Pour tester leur méthode, l'équipe s'est concentrée sur une tâche spécifique et difficile : transformer le 4-hydroxybenzoate, un composé dérivé de la lignine des déchets végétaux, en 6-caprolactame, le bloc de construction du nylon-6. Il s'agit d'une conversion difficile car les voies chimiques sont complexes et les bactéries, Pseudomonas putida, n'effectuent pas naturellement cette tâche de manière efficace. Les chercheurs ont d'abord tenté d'utiliser un algorithme existant pour générer une liste de conceptions génétiques potentielles, mais ils ont découvert qu'il produisait une liste restreinte et répétitive d'options à partir desquelles le modèle d'apprentissage automatique ne pouvait pas apprendre efficacement. Le modèle a fait du surapprentissage (overfitting), ce qui signifie qu'il a mémorisé les quelques exemples qui lui ont été donnés mais a échoué à prédire les résultats pour de nouvelles conceptions inédites.

Pour résoudre ce problème, l'équipe a construit un nouvel algorithme de recherche appelé gcSwarms. Contraق aux méthodes précédentes, cet algorithme a exploré l'espace de conception de manière plus large, générant une bibliothèque massive de plus de 50 000 conceptions génétiques uniques en une seule exécution. Cela incluait de nombreuses conceptions qui n'étaient pas parfaites, fournissant au système d'apprentissage automatique les données riches et variées dont il avait besoin pour apprendre les règles sous-jacentes du métabolisme. Lorsqu'ils ont injecté cette bibliothèque diversifiée dans leur système ML4SD, les résultats ont été frappants. Le système a réussi à identifier un ensemble de délétions génétiques qui ont amélioré le rendement en carbone du processus jusqu'à 164 % par rapport aux meilleures conceptions trouvées par la recherche initiale seule.

La puissance de cette approche réside dans son efficacité.

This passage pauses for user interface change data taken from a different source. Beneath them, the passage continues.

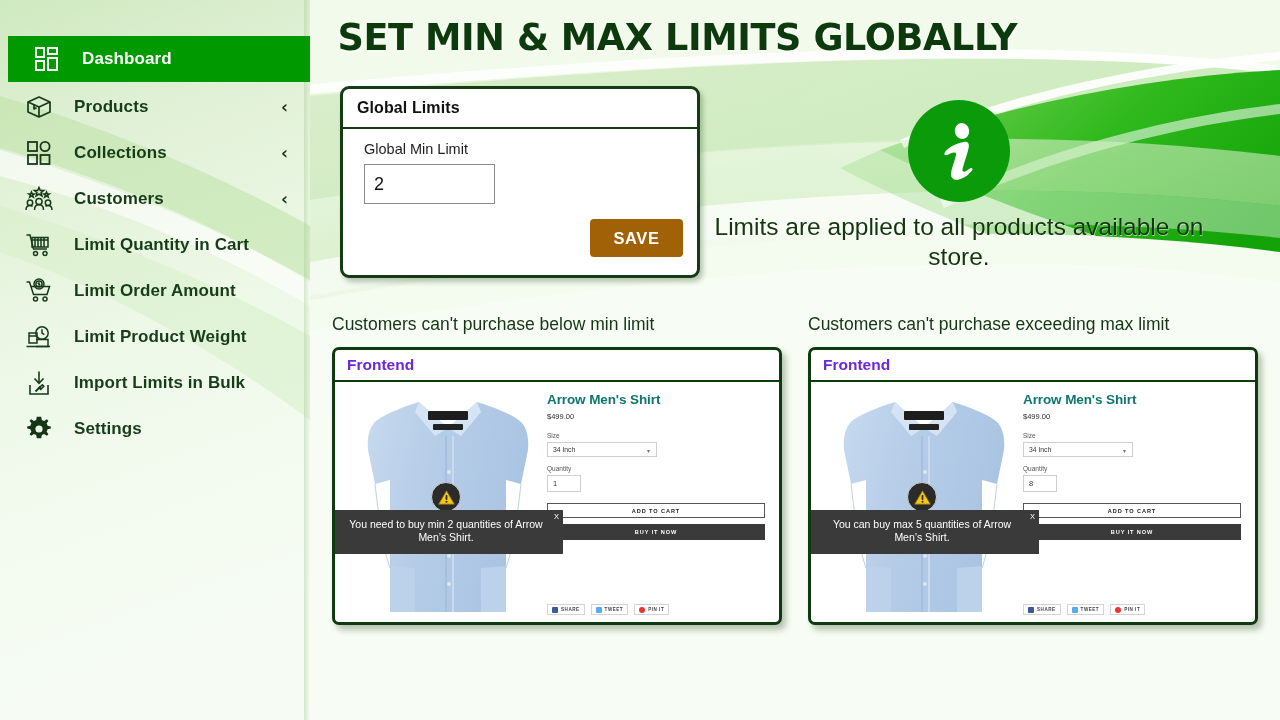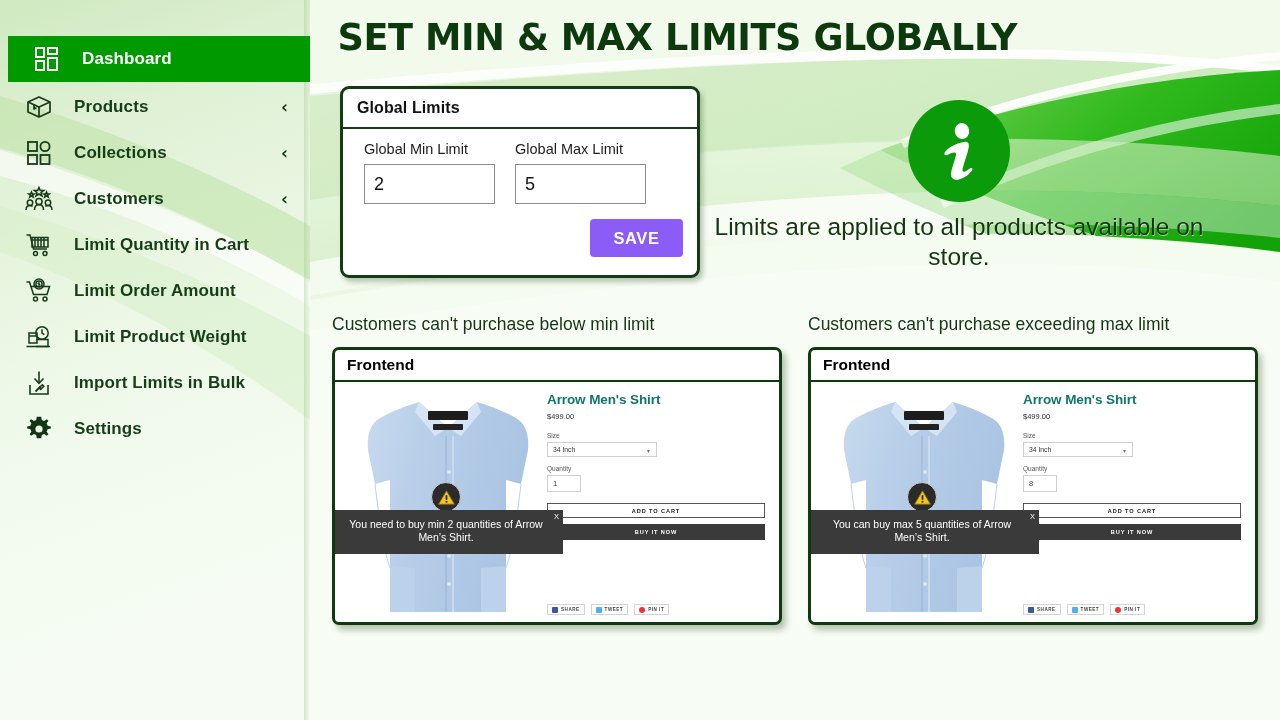--- a/index.html
+++ b/index.html
@@ -77,21 +77,21 @@
   .card-global-body { padding: 12px 14px 0 14px; display: flex; gap: 20px; margin-left: 7px; }
   .field-col { display: flex; flex-direction: column; width: 131px; }
   .field-label { font-size: 14.5px; color: #1d1d1d; margin-bottom: 7px; }
   .field-input {
     height: 40px; border: 1px solid #8b8b8b; background: #fff;
     font-size: 18px; color: #111; padding: 0 9px;
     font-family: "Liberation Sans", sans-serif;
   }
   .save-row { position: absolute; right: 14px; top: 130px; }
   .save-btn {
-    background: #8b5cf6; color: #fff; border: none; border-radius: 4px;
+    background: #a16207; color: #fff; border: none; border-radius: 4px;
     width: 93px; height: 38px; font-size: 16.5px; font-weight: 700;
     letter-spacing: 0.6px; cursor: pointer;
     font-family: "Liberation Sans", sans-serif;
   }
 
   
   .info-block {
     position: absolute; left: 700px; top: 100px; width: 518px;
     z-index: 6; text-align: center;
   }
@@ -120,21 +120,21 @@
     position: absolute; top: 347px; width: 450px; height: 278px;
     background: #ffffff; border: 3px solid #0f3a0f; border-radius: 7px;
     z-index: 6; overflow: hidden;
     box-shadow: 4px 5px 6px rgba(30,60,20,0.3);
   }
   .fe-panel.left  { left: 332px; }
   .fe-panel.right { left: 808px; }
   .fe-head {
     height: 32px; border-bottom: 2px solid #0f3a0f;
     display: flex; align-items: center; padding-left: 12px;
-    font-size: 15.5px; font-weight: 700; color: #000000;
+    font-size: 15.5px; font-weight: 700; color: #6d28d9;
   }
   .fe-body { position: relative; height: 241px; display: flex; }
 
   
   .prod-img { position: relative; width: 222px; height: 241px; }
   .shirt { position: absolute; left: 22px; top: 6px; width: 182px; height: 232px; }
 
   
   .prod-info { flex: 1 1 auto; padding: 10px 14px 0 6px; position: relative; }
   .prod-title { font-size: 13.5px; font-weight: 700; color: #0f766e; letter-spacing: -0.1px; }
@@ -378,24 +378,20 @@
   </nav>
 
   <h1 class="page-title">SET MIN &amp; MAX LIMITS GLOBALLY</h1>
 
   <section class="card-global">
     <div class="card-global-head">Global Limits</div>
     <div class="card-global-body">
       <div class="field-col">
         <label class="field-label">Global Min Limit</label>
         <input class="field-input" type="text" value="2" style="">
-      </div>
-      <div class="field-col">
-        <label class="field-label">Global Max Limit</label>
-        <input class="field-input" type="text" value="5" style="">
       </div>
     </div>
     <div class="save-row">
       <button class="save-btn">SAVE</button>
     </div>
   </section>
 
   <div class="info-block">
     <div class="info-badge">
       <svg width="58" height="66" viewBox="0 0 58 66">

Pour trouver ces conceptions de haute performance, le système ML4SD a exploré moins de 4 500 conceptions. En revanche, l'algorithme de recherche traditionnel a dû examiner entre 10 000 et 30 000 conceptions pour atteindre un niveau de performance similaire. Cela signifie que la nouvelle méthode a obtenu le même résultat en utilisant deux à sept fois moins d'efforts de calcul. De plus, le système a pu identifier un ensemble spécifique et minimal de trois modifications génétiques qui apparaissaient systématiquement dans les meilleures conceptions. Ces changements ont efficacement redirigé le flux d'énergie à l'intérieur de la cellule, forçant celle-ci à canaliser ses ressources vers la fabrication du précurseur du nylon.

Les chercheurs soulignent que ces découvertes sont actuellement des simulations, une preuve de concept qui démontre le potentiel de la méthode. La prochaine étape consistera à construire les bactéries réelles en laboratoire et à tester si elles performent comme le prédit l'ordinateur. Si elle réussit, cette approche pourrait accélérer considérablement le développement de la biofabrication durable, transformant les flux de déchets en matériaux précieux avec beaucoup moins de temps et de ressources que les méthodes actuelles. En apprenant aux machines à apprendre d'un large éventail de tentatives réussies et ratées, les chercheurs ont créé une feuille de route pour naviguer dans le paysage complexe de l'ingénierie métabolique, offrant une voie pratique vers un avenir industriel plus circulaire et durable.